Apple TV Pushes Apps Forward, But TV Is Leaning Back
Despite providing a level playing field for apps, the new Apple TV will thrive on video, indulge in games, and dabble in everything else.
Apple held off on putting apps on Apple TV as it watched Amazon enter the streaming TV box market and Google bounce back from the disastrous Google TV with Chromecast. But it didn’t completely sit out the opportunity for TV-based apps. It had learned a number of lessons from consumers projecting apps to previous Apple TVs via AirPlay. Meanwhile, while Apple TV didn’t offer a developer-accessible OS, the device’s interface to many popular streaming services such as Netflix, Hulu, YouTube, and Pandora lived in the blur between channels and apps.
That blur led to Roku becoming the set-top box with the broadest selection of video, appealing enough to start winning over TV manufacturers that have favored it versus building their own streaming platforms as Samsung, Sony, and LG have done. Indeed, the major streaming media services are sure to be the most-used apps on the new Apple TV. Out of the box, the previous version of the product had them preinstalled; now they must be downloaded. However, Apple has compensated for that setup issue by letting users more easily navigate content scattered among multiple services via Siri.
The Game’s The Thing
The Apple App Store has 1.5 million apps for iPhones and iPads, but by far the most dynamic category is games—beloved not only by consumers but by Apple, as they are among the apps that best showcase improvements in computing horsepower and performance-oriented technologies such as the company’s Metal architecture. If the iPad was a big iPhone, the new Apple TV is a gigantic iPhone that has been bisected between a remote control and an HDTV display which may be 40 inches or more.

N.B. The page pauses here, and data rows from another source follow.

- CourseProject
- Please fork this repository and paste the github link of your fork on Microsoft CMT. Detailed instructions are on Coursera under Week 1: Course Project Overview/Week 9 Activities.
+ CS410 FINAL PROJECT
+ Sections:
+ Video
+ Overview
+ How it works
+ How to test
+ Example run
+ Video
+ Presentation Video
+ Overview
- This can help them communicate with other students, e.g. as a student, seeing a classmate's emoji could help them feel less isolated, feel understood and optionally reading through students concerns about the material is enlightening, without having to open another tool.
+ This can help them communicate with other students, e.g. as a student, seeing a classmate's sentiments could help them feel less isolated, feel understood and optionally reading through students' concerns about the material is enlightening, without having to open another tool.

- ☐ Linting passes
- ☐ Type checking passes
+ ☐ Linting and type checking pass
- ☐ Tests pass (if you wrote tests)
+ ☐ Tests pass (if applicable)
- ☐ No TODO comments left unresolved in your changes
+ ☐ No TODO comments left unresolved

For Apple TV in particular, games are a driving imperative. It’s not so much that Apple wants to capture PlayStation and Xbox One buyers. It’s that it wants to open up the casual mobile gaming market to the TV. That’s been a tough nut to crack for a host of Android-based devices, from Ouya and Mad Catz Mojo to Android TV-based devices such as Nvidia’s Shield.
Apps For Leaning Back
In its biggest stretch, Apple has showed off other apps for Apple TV, such as shopping apps (the QVC one is a convincing imitation of its cable network with a veneer of interactivity) and the Houzz interior design app. A broader base of consumers may be interested in those apps, and there may be some value to using them collaboratively on a big screen. However, they certainly won’t be the primary draw for the box. As Microsoft learned with Windows 8, a host of smartphone apps are simply too mobile-centric to make sense on a big, stationary display. And the immediacy and superior controls of smartphones will continue to make them the primary access point for most types of apps.

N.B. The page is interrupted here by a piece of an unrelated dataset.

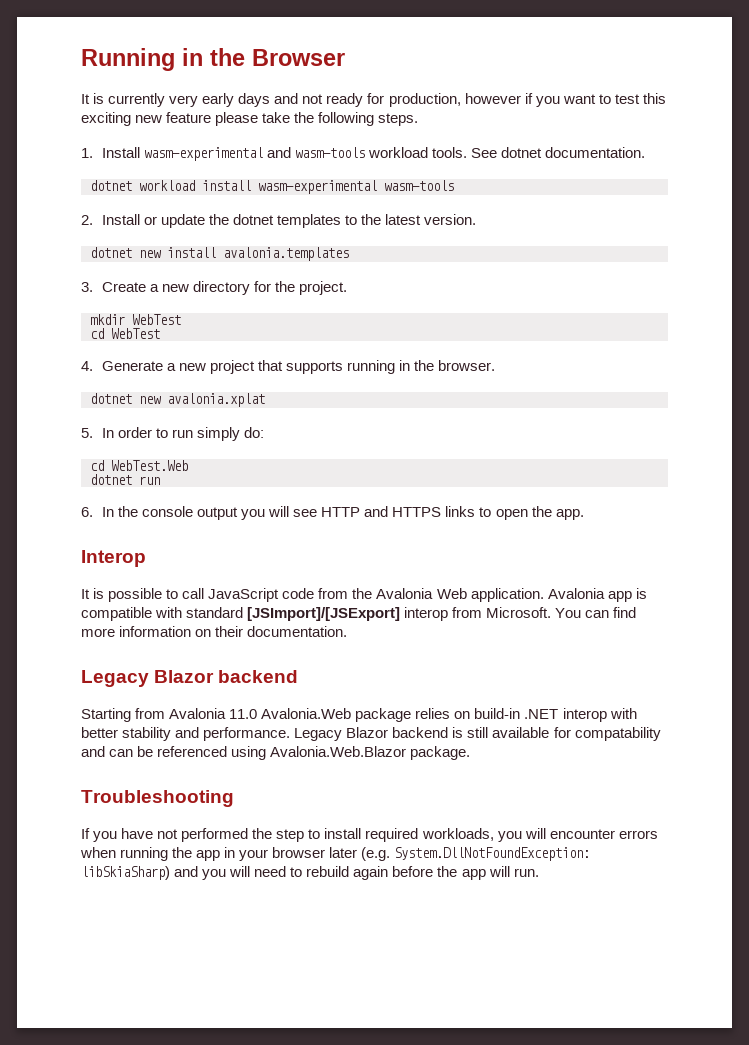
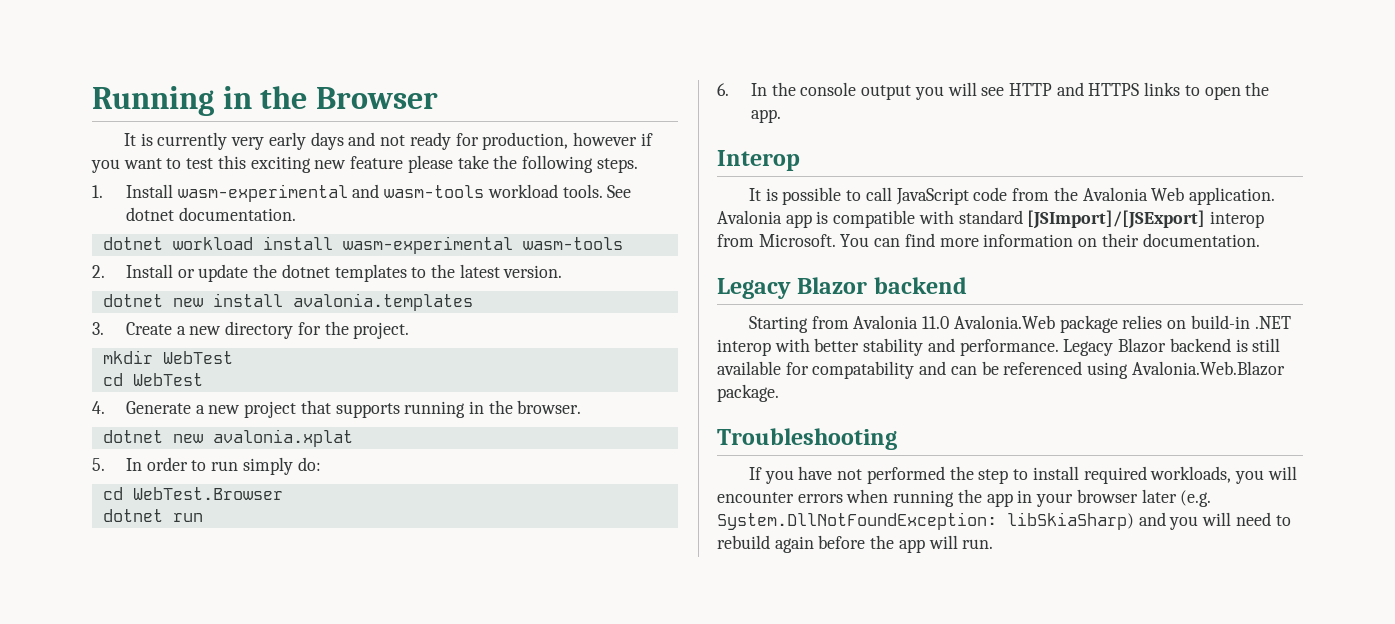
- cd WebTest.Web
+ cd WebTest.Browser

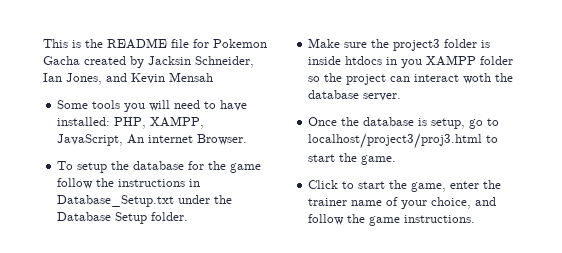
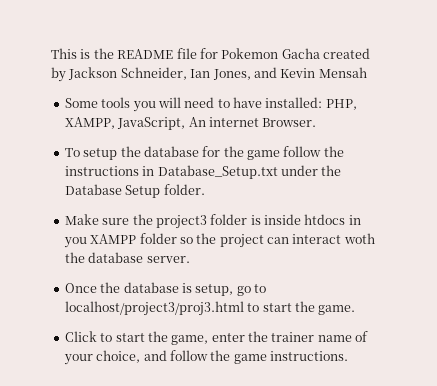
- This is the README file for Pokemon Gacha created by Jacksin Schneider, Ian Jones, and Kevin Mensah
+ This is the README file for Pokemon Gacha created by Jackson Schneider, Ian Jones, and Kevin Mensah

That said, if the future of TV is (some) apps, the future of apps may to an extent be TV. General-purpose apps designed for the big screen are aiming for an even more video-intensive, lean-back consumption mode than apps on the iPad. This is practically a necessity, because, as we’ve learned from many products dating back to WebTV, entering text character-by-character with a traditional TV remote makes typing on tablet glass feel as efficient as a stenotype. But we can expect some lessons that developers learn when creating TV apps to make their way back to mobile devices.
Like the iPod Touch, which became Apple’s incidental handheld game console, the new Apple TV could become the company’s incidental game TV console, But compared to the Touch, which grew less important as the iPhone itself became more pervasive, it stands a better chance of staying relevant, like the iPhone. Tim Cook recently questioned the need for channels in a world of streaming TV. And yet, Apple TV’s video apps are rife with names such as CBS, NBC, ABC, Fox, PBS, HBO and Showtime. Despite its vastly expanded capabilities, the new Apple TV is unlikely to change the fundamental usage model for TV the way the iPhone did for the cell phone—at least not until Apple can reinvent the couch.